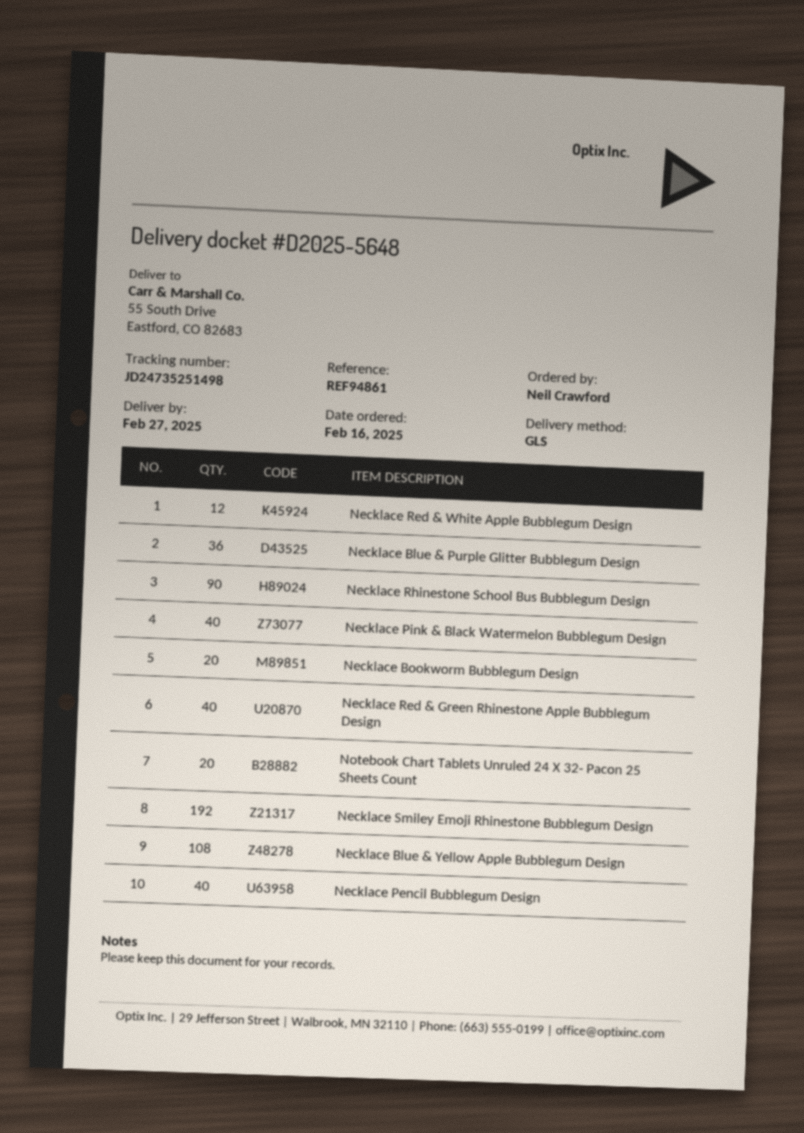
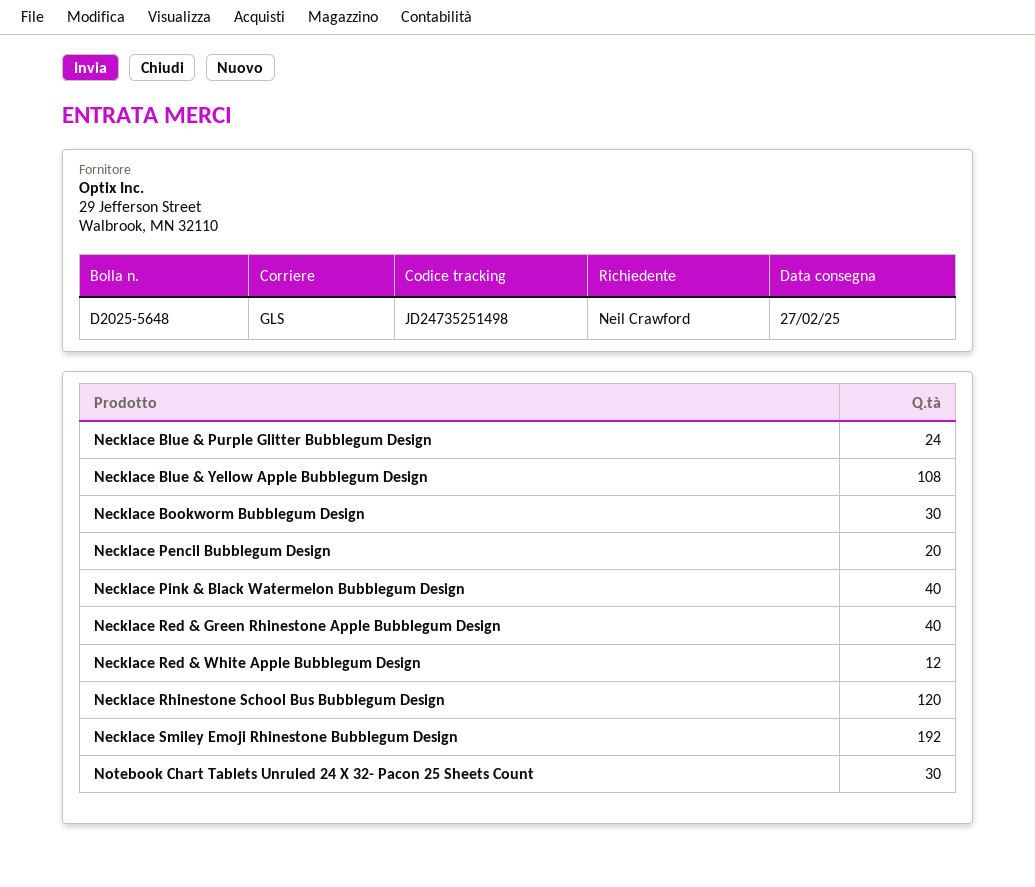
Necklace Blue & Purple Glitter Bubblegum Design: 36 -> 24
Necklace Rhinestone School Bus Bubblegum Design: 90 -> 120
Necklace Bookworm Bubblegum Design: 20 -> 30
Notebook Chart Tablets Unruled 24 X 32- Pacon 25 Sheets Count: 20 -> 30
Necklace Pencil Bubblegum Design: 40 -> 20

...

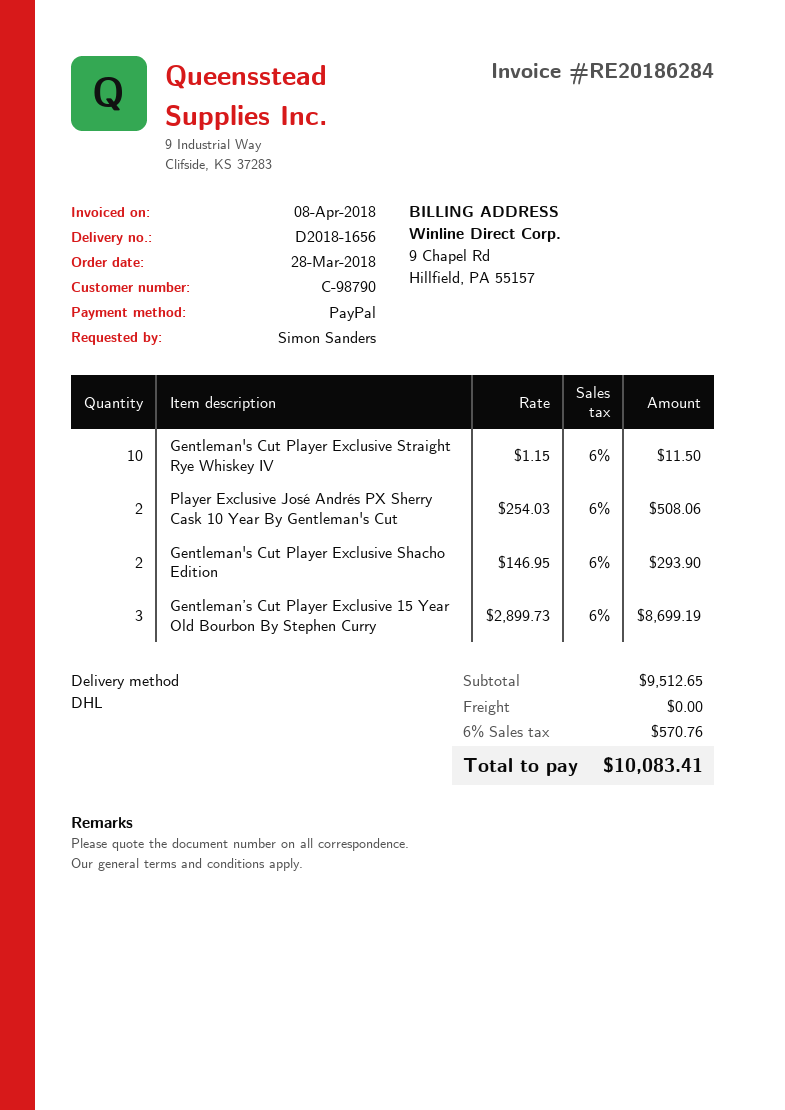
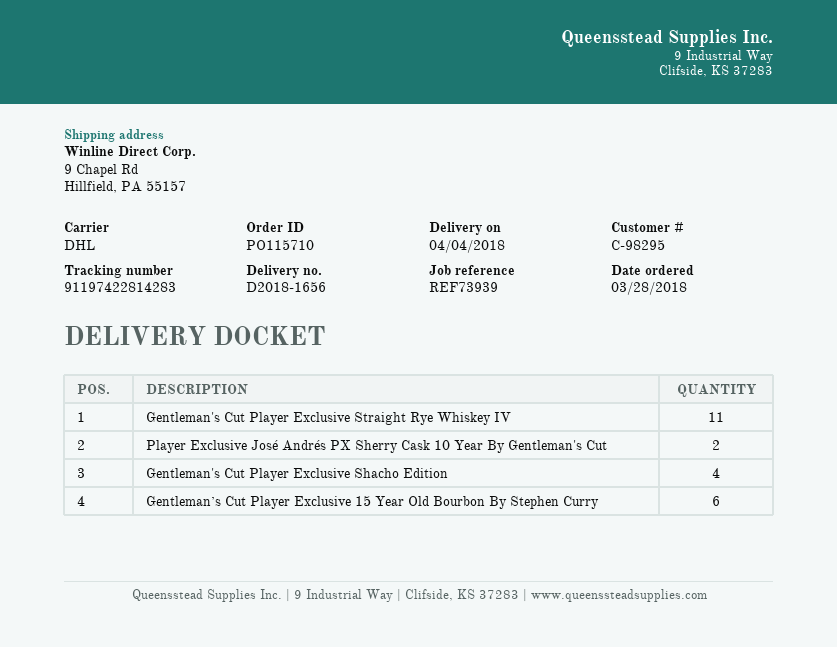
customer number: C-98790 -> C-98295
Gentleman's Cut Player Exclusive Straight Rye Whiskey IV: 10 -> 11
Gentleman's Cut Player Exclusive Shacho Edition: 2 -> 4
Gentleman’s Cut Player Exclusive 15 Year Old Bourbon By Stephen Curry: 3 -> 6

* _Exercise aim_: Filter these records, keeping every line where the word "Bubblegum" occurs.

* _Result of the exercise_:
Necklace Blue & Purple Glitter Bubblegum Design: 36 -> 24
Necklace Rhinestone School Bus Bubblegum Design: 90 -> 120
Necklace Bookworm Bubblegum Design: 20 -> 30
Necklace Pencil Bubblegum Design: 40 -> 20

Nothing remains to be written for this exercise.